Lora Fosberg


  • You Can't Fall off The Floor


You Can’t Fall Off the Floor is one segment of an ongoing installation. I have been making this piece since showing with the Museum of Contemporary Art of Chicago in 2007. You Can’t Fall Off the Floor is made up of thousands upon thousands of hand painted, homemade fonts, that depict quotations from artists, art critics, politicians, my mother, my brother, my lover, overheard conversations, song lyrics, snippets from literature, t.v., radio, magazines, etc. all representing the now. I consider this piece a history painting, as it originally came from a wellspring of sketchbooks and journals which I used to record the popular culture, at a very early age. At the time of this writing, there was approximately 75 feet of text in the possession of various collectors around the country. This piece will be a life-long project, as interpreting the present and adding it to the lexicon of history will be a life long job. At some point I hope to assemble all of the text together, and install it in the Guggenheim’s rotunda, wrapping around the building from the top to the bottom, where it will stand as a history lesson for the future.

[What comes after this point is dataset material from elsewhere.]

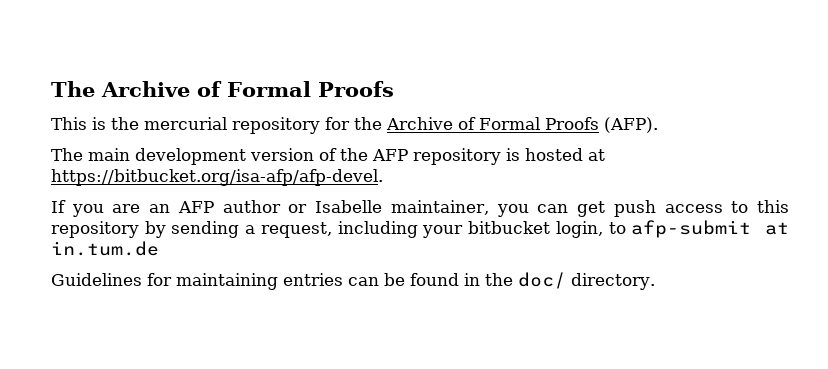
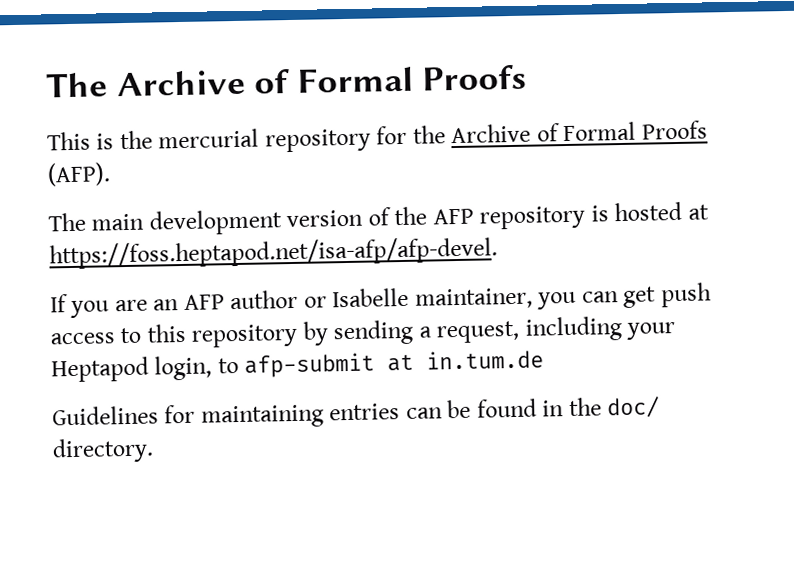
- The main development version of the AFP repository is hosted at https://bitbucket.org/isa-afp/afp-devel.
+ The main development version of the AFP repository is hosted at https://foss.heptapod.net/isa-afp/afp-devel.
- If you are an AFP author or Isabelle maintainer, you can get push access to this repository by sending a request, including your bitbucket login, to afp-submit at in.tum.de
+ If you are an AFP author or Isabelle maintainer, you can get push access to this repository by sending a request, including your Heptapod login, to afp-submit at in.tum.de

Lora Fosberg explores the subtle intricacies and intimacies of life in her drawings and paintings, which are often grouped to form wall-size installations. She is best known for her distinctive graphic style that includes pen and ink on paper or silk, washes of subtle color, photo transfers, collaged elements and poignant and witty texts. She draws from her memories of childhood, the interrelationships of emotions, and her perceptions of the mundane aspects of everyday life. Humor and humility play an enormous role in the work and are  reflected by the use of found paper, such as anonymous journal pages, notes to one’s self, and text that seems to be pulled from the air of now. Lora Fosberg received her BFA from the university of Illinois, Urbana-Champaign, and her MFA from the school of the art institute of Chicago. She has been working and showing for over 20 years around the world and close to home, including the Museum of Contemporary Art in Chicago. She is represented by Linda Warren Gallery in Chicago and Jack Fischer Gallery in San Francisco.